Exercise goal. Using the material that follows, identify and copy each line with the string "standard".

Provided information.

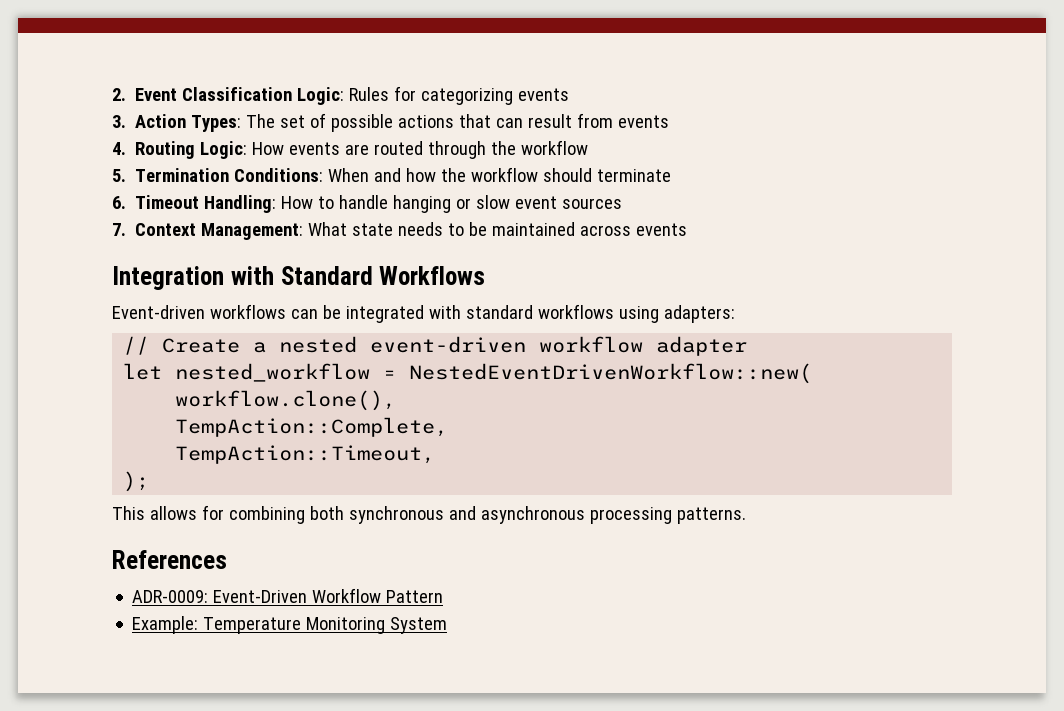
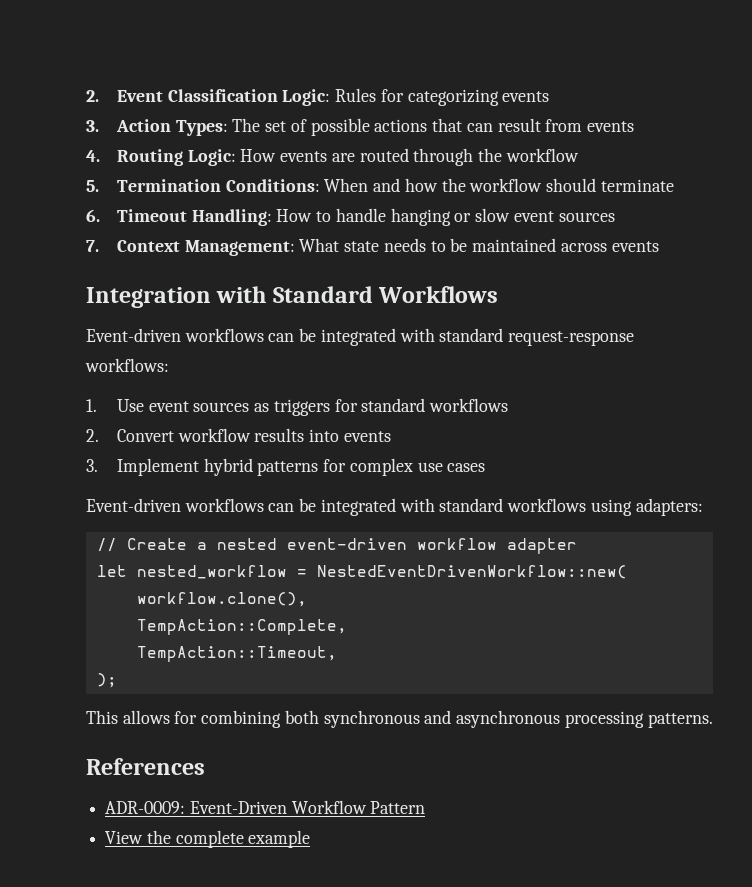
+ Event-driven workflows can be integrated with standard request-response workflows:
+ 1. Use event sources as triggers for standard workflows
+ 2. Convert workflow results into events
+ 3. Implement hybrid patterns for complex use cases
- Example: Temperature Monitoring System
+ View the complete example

Task solution.
+ Event-driven workflows can be integrated with standard request-response workflows:
+ 1. Use event sources as triggers for standard workflows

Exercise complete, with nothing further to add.